Today, this practice is widely known and accepted, but have you ever wondered how it was done in ancient times? Let’s explore.

Ancient Times

In ancient times, there was no standardized way to cut the umbilical cord. The method varied depending on the religion, culture, and traditions of each community. In general, however, there were two main methods that were used: tearing or cutting.


Tearing was a common method used by many cultures around the world. It involved pulling or twisting the umbilical cord until it snapped off naturally. This method was believed to be less traumatic for both mother and baby as it did not involve any sharp objects.

However, this method also had its risks. Tearing could sometimes cause excessive bleeding and damage to the mother’s reproductive system, leading to long-term complications.


Cutting was another popular method used by many cultures. This involved using sharp objects such as knives or scissors to sever the umbilical cord cleanly.

The tool used for cutting varied depending on which society you look at. For example, ancient Egyptians used copper knives for this purpose while some African tribes used sharp stones.

Religious Practices

Religion played a significant role in how umbilical cords were cut in ancient times. For example, in Judaism, it was customary to use a special knife called a “brit milah” to cut the cord during circumcision ceremonies.
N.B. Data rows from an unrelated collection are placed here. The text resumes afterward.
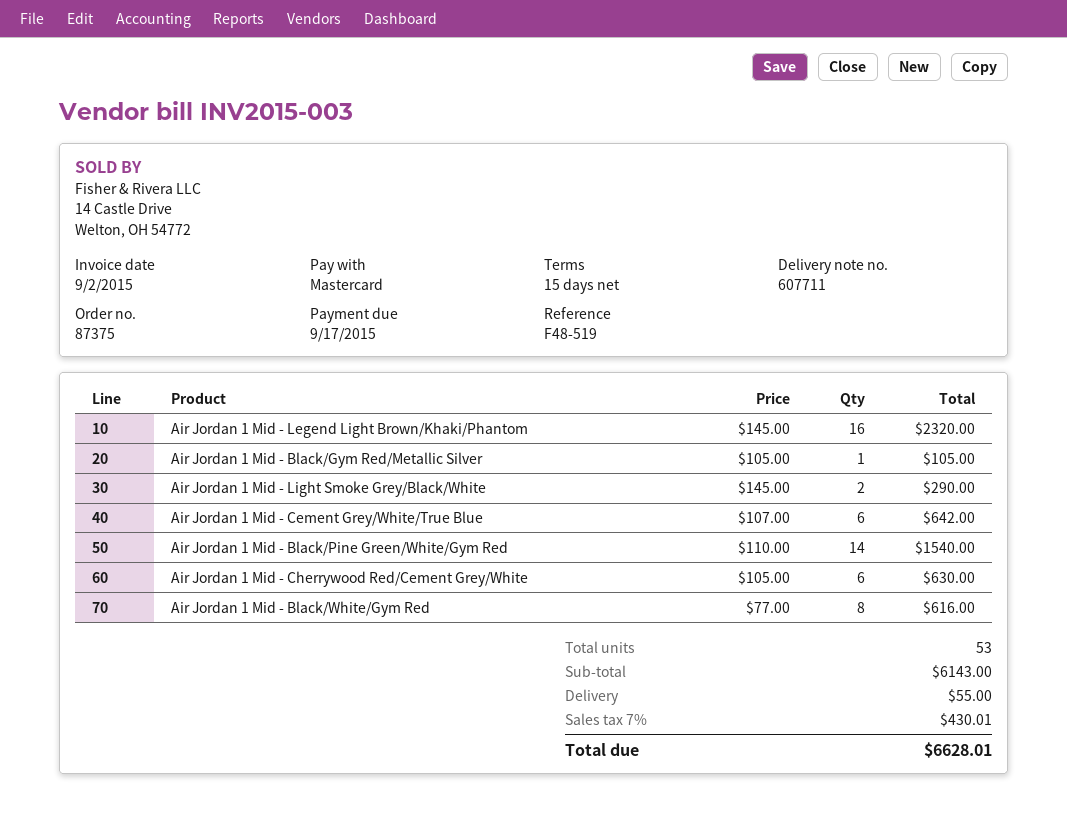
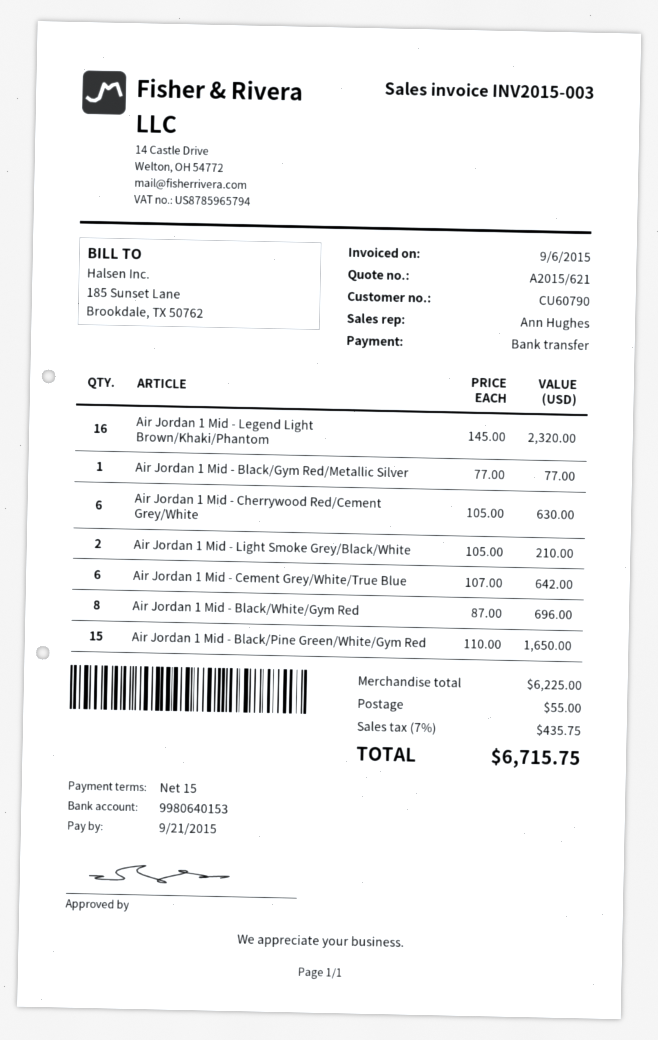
invoice date: 2015-09-02 -> 2015-09-06
due date: 2015-09-17 -> 2015-09-21
payment method: Mastercard -> bank transfer
Air Jordan 1 Mid - Black/Gym Red/Metallic Silver: 1 x 105.00 = 105.00 -> 1 x 77.00 = 77.00
Air Jordan 1 Mid - Light Smoke Grey/Black/White: 2 x 145.00 = 290.00 -> 2 x 105.00 = 210.00
Air Jordan 1 Mid - Black/Pine Green/White/Gym Red: 14 x 110.00 = 1540.00 -> 15 x 110.00 = 1650.00
Air Jordan 1 Mid - Black/White/Gym Red: 8 x 77.00 = 616.00 -> 8 x 87.00 = 696.00
subtotal: 6143.00 -> 6225.00
tax: 7% = 430.01 -> 7% = 435.75
total: 6628.01 -> 6715.75

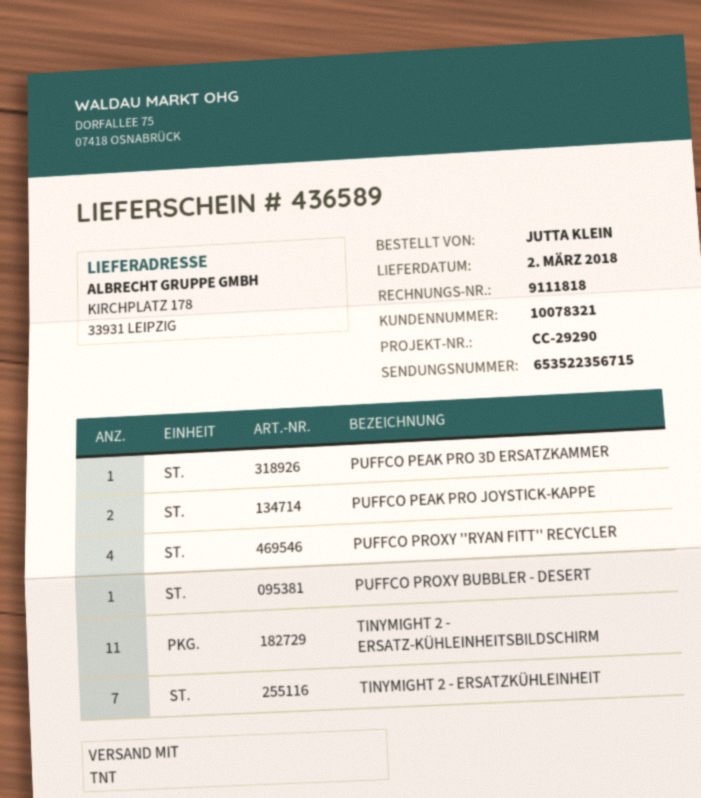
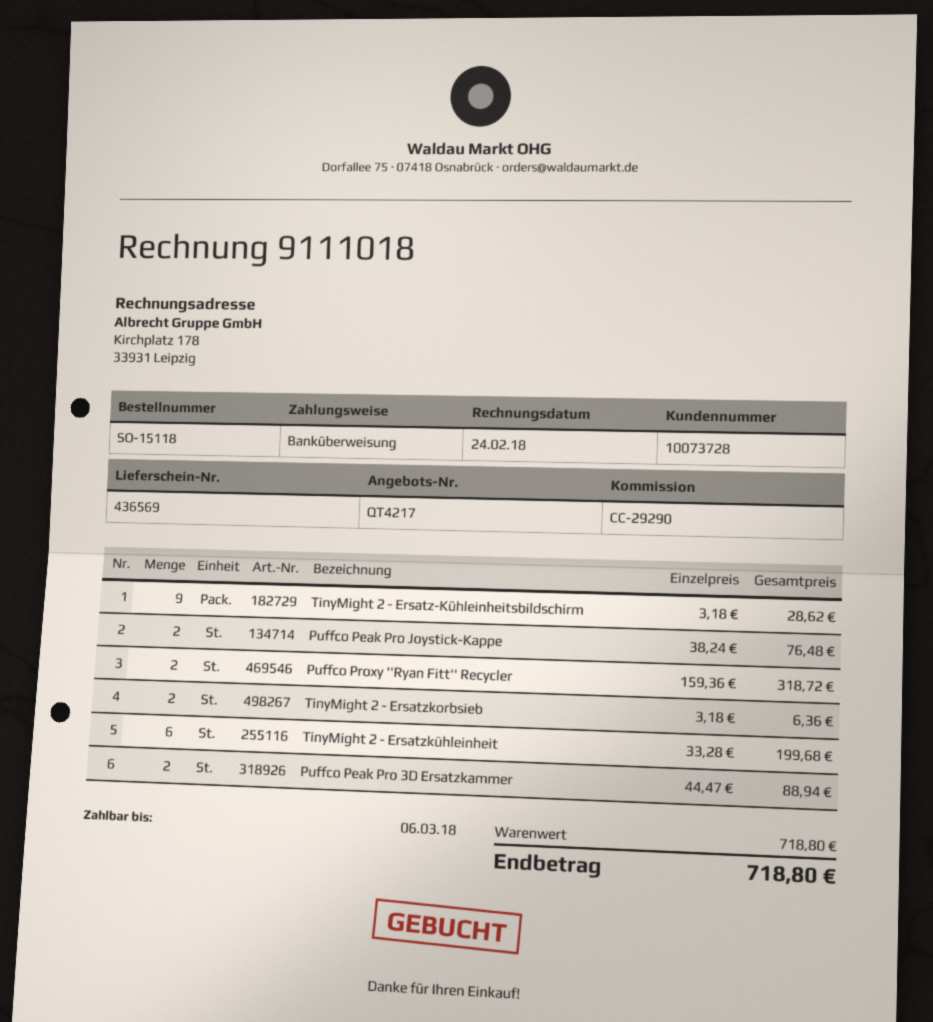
delivery note number: 436589 -> 436569
invoice number: 9111818 -> 9111018
customer number: 10078321 -> 10073728
PUFFCO PEAK PRO 3D ERSATZKAMMER: 1 -> 2
PUFFCO PROXY ''RYAN FITT'' RECYCLER: 4 -> 2
PUFFCO PROXY BUBBLER - DESERT: 1 -> none
TINYMIGHT 2 - ERSATZ-KÜHLEINHEITSBILDSCHIRM: 11 -> 9
TINYMIGHT 2 - ERSATZKÜHLEINHEIT: 7 -> 6
TinyMight 2 - Ersatzkorbsieb: none -> 2

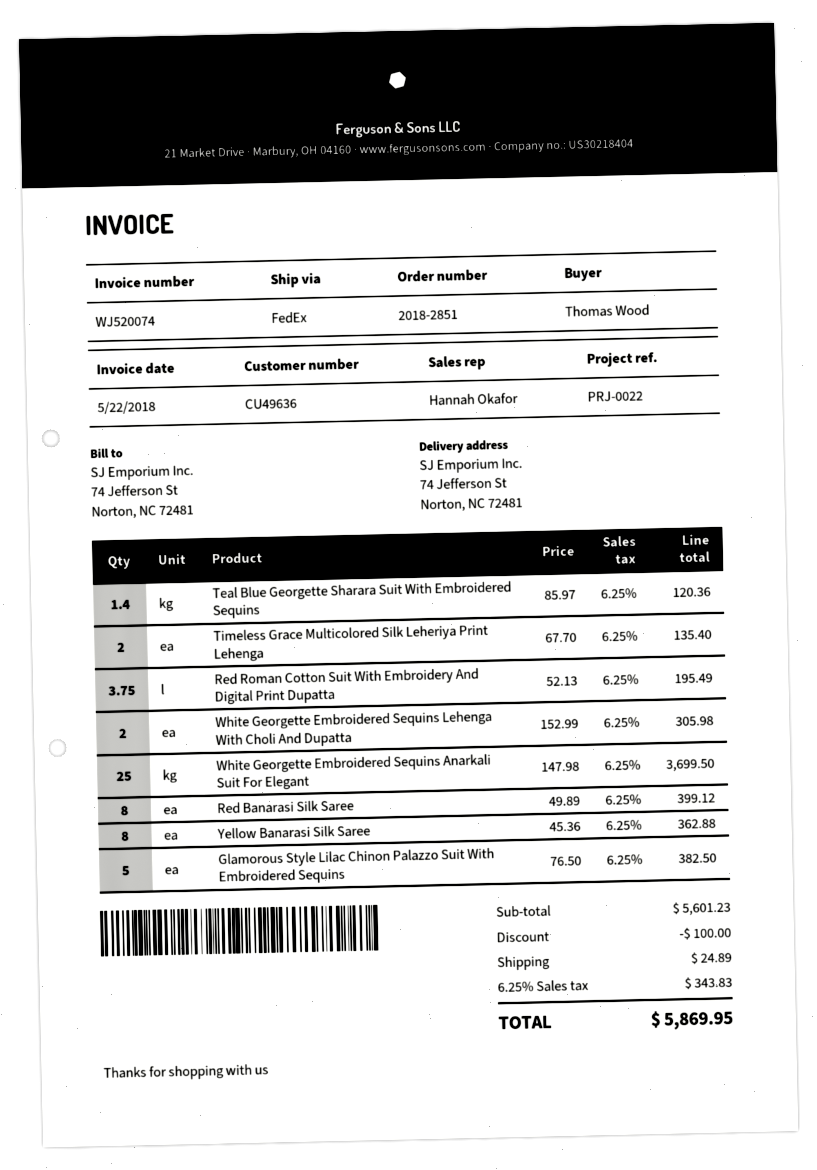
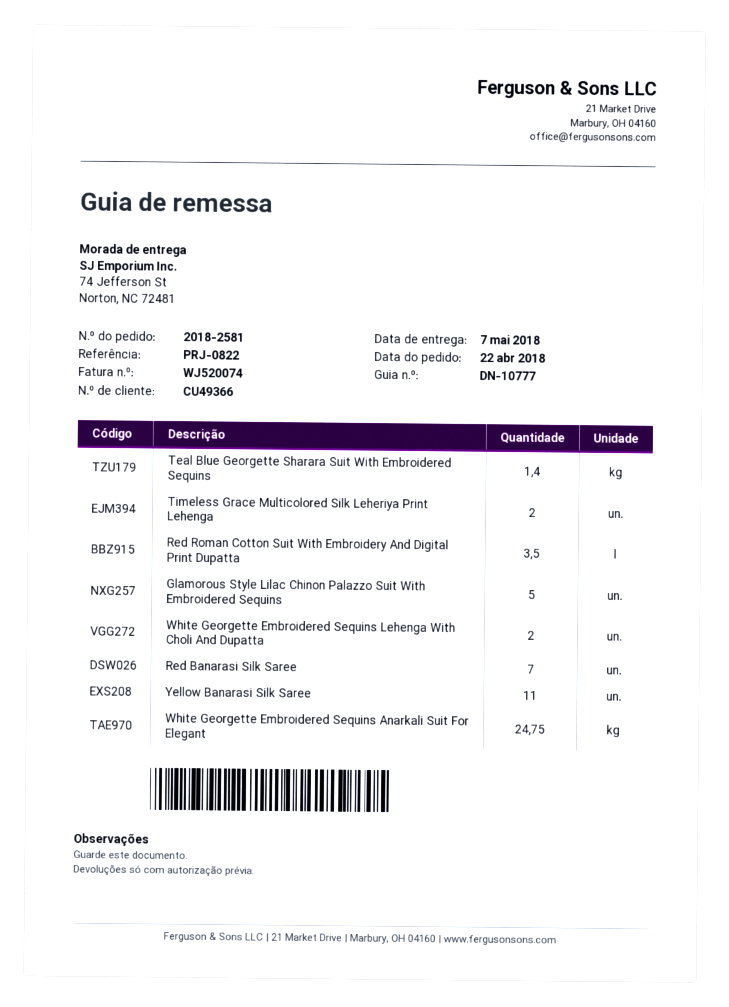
order number: 2018-2851 -> 2018-2581
customer number: CU49636 -> CU49366
reference: PRJ-0022 -> PRJ-0822
Red Roman Cotton Suit With Embroidery And Digital Print Dupatta: 3.75 -> 3.5
White Georgette Embroidered Sequins Anarkali Suit For Elegant: 25 -> 24.75
Red Banarasi Silk Saree: 8 -> 7
Yellow Banarasi Silk Saree: 8 -> 11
In Hinduism and Buddhism, a thread made from turmeric or other medicinal herbs was tied around the umbilical cord before it was cut as it was believed to have antibacterial properties.


In conclusion, the cutting of the umbilical cord has evolved throughout history and across cultures. Ancient methods were often crude by today’s standards, but they were all rooted in a desire to ensure the safety and well-being of both mother and child.

As medical knowledge advanced, so did the methods of cutting the umbilical cord. Today, newborns have their cords clamped and then cut with sterilized scissors or a scalpel. Despite these advances, however, some cultures still follow traditional practices when it comes to cutting the umbilical cord.